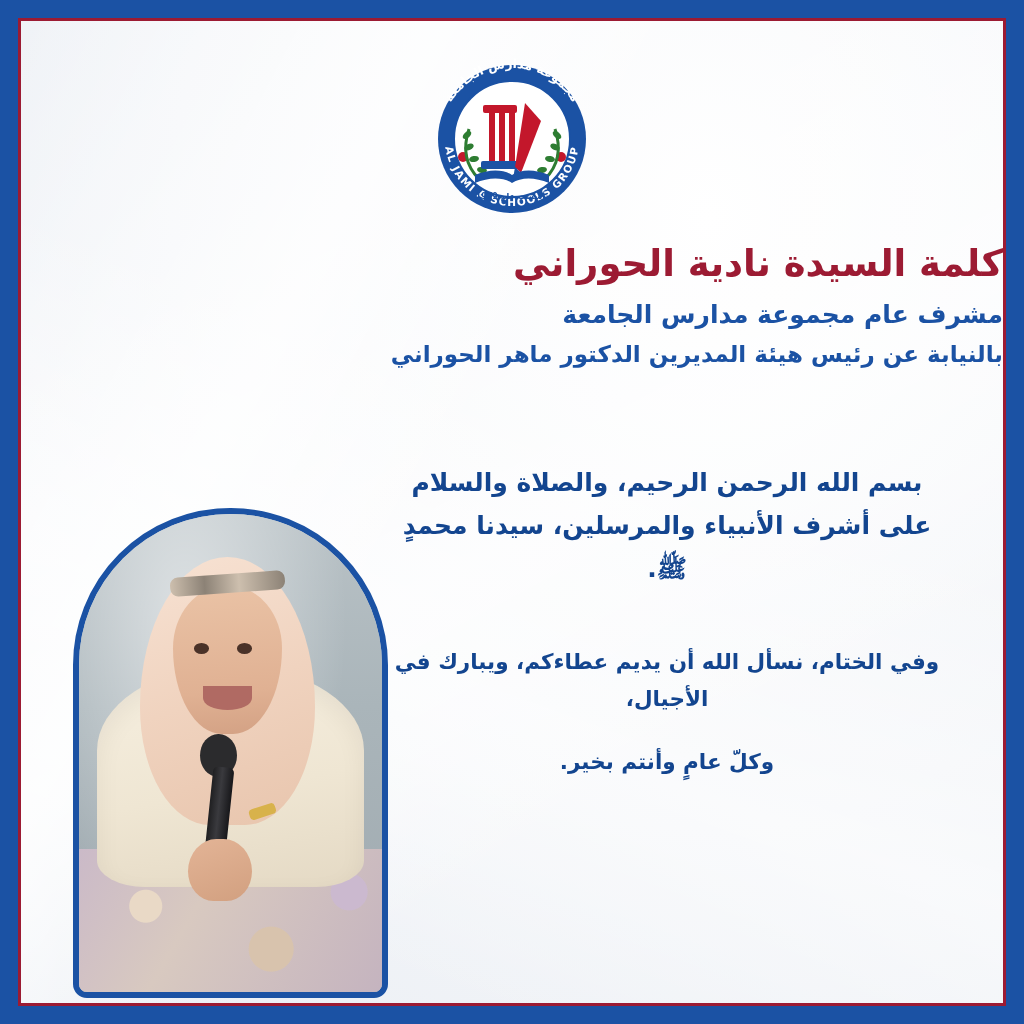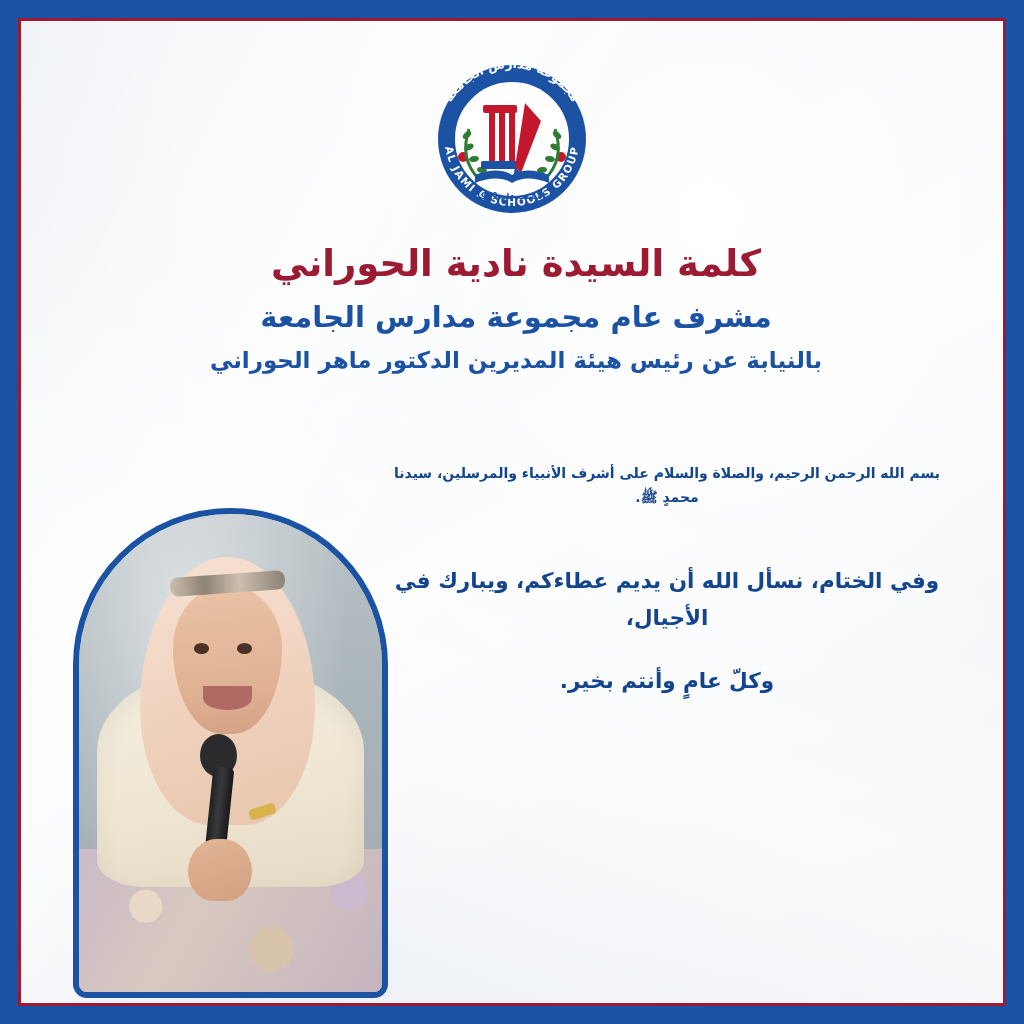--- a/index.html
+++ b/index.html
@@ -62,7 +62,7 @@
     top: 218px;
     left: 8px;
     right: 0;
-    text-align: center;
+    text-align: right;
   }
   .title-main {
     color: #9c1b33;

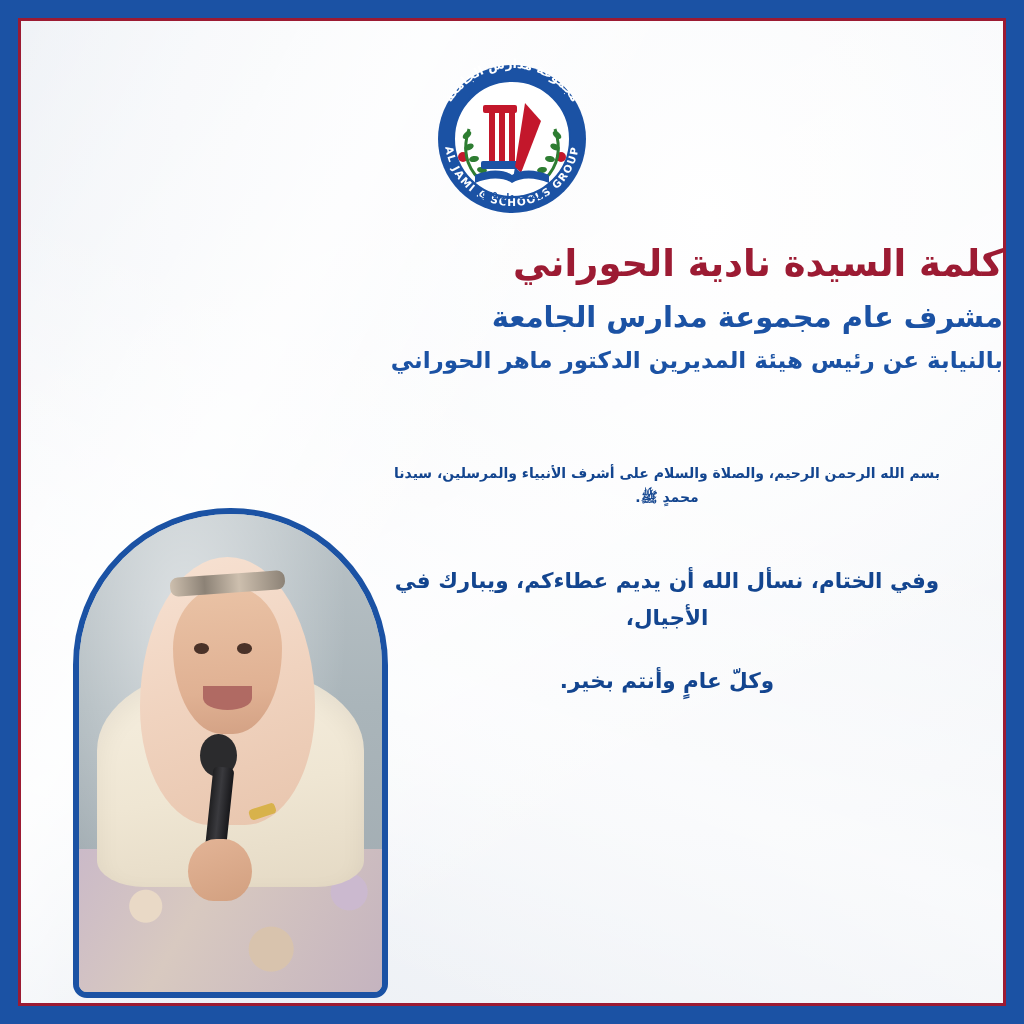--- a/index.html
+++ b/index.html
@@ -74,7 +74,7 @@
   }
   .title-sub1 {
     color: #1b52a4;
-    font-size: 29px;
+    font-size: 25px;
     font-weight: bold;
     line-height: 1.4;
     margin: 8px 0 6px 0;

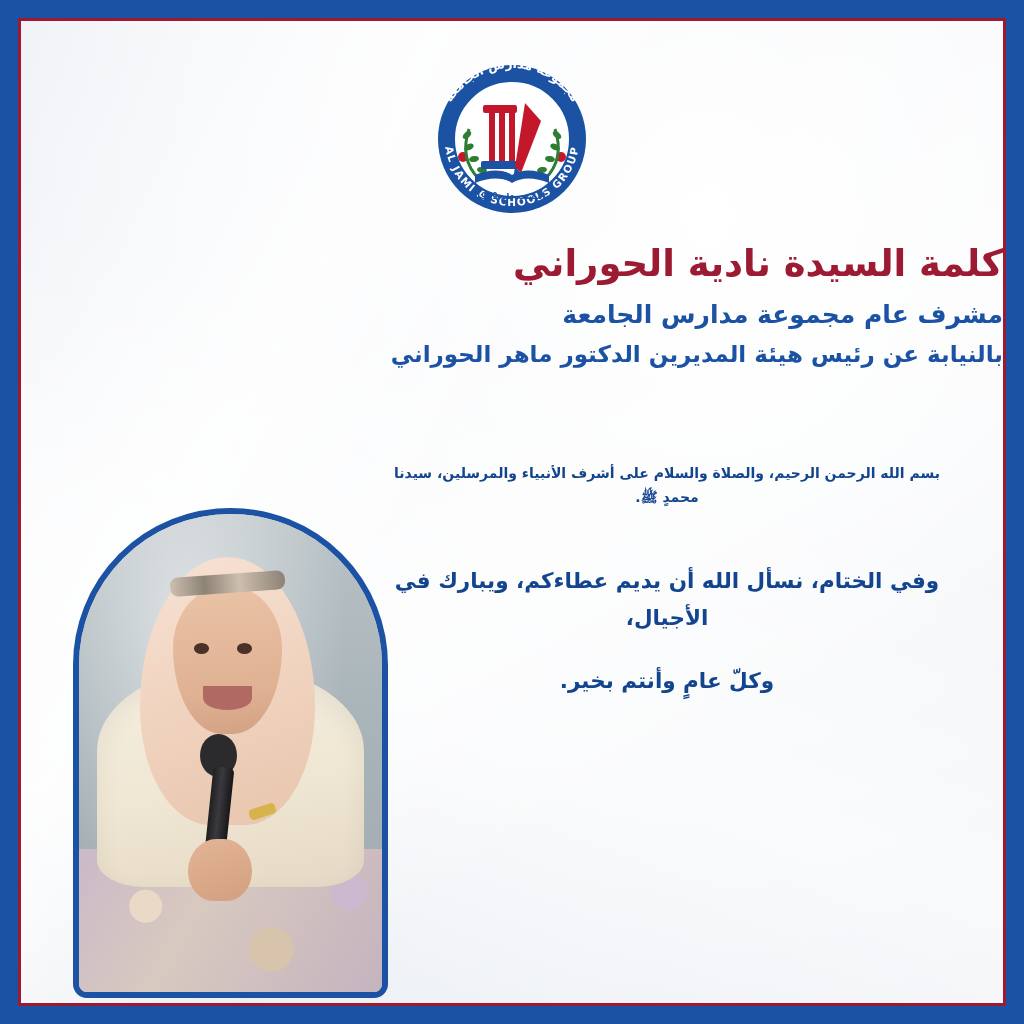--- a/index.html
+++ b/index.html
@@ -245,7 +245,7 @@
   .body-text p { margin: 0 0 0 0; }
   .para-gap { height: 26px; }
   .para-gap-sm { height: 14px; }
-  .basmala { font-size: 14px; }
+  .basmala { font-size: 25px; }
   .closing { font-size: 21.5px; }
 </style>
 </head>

▸ What the exercise asks
Write the records out once more, exactly as they appear, with no pictures.

▸ Solution to the exercise
--- a/index.html
+++ b/index.html
@@ -62,7 +62,7 @@
     top: 218px;
     left: 8px;
     right: 0;
-    text-align: center;
+    text-align: right;
   }
   .title-main {
     color: #9c1b33;

--- a/index.html
+++ b/index.html
@@ -74,7 +74,7 @@
   }
   .title-sub1 {
     color: #1b52a4;
-    font-size: 29px;
+    font-size: 25px;
     font-weight: bold;
     line-height: 1.4;
     margin: 8px 0 6px 0;

--- a/index.html
+++ b/index.html
@@ -245,7 +245,7 @@
   .body-text p { margin: 0 0 0 0; }
   .para-gap { height: 26px; }
   .para-gap-sm { height: 14px; }
-  .basmala { font-size: 14px; }
+  .basmala { font-size: 25px; }
   .closing { font-size: 21.5px; }
 </style>
 </head>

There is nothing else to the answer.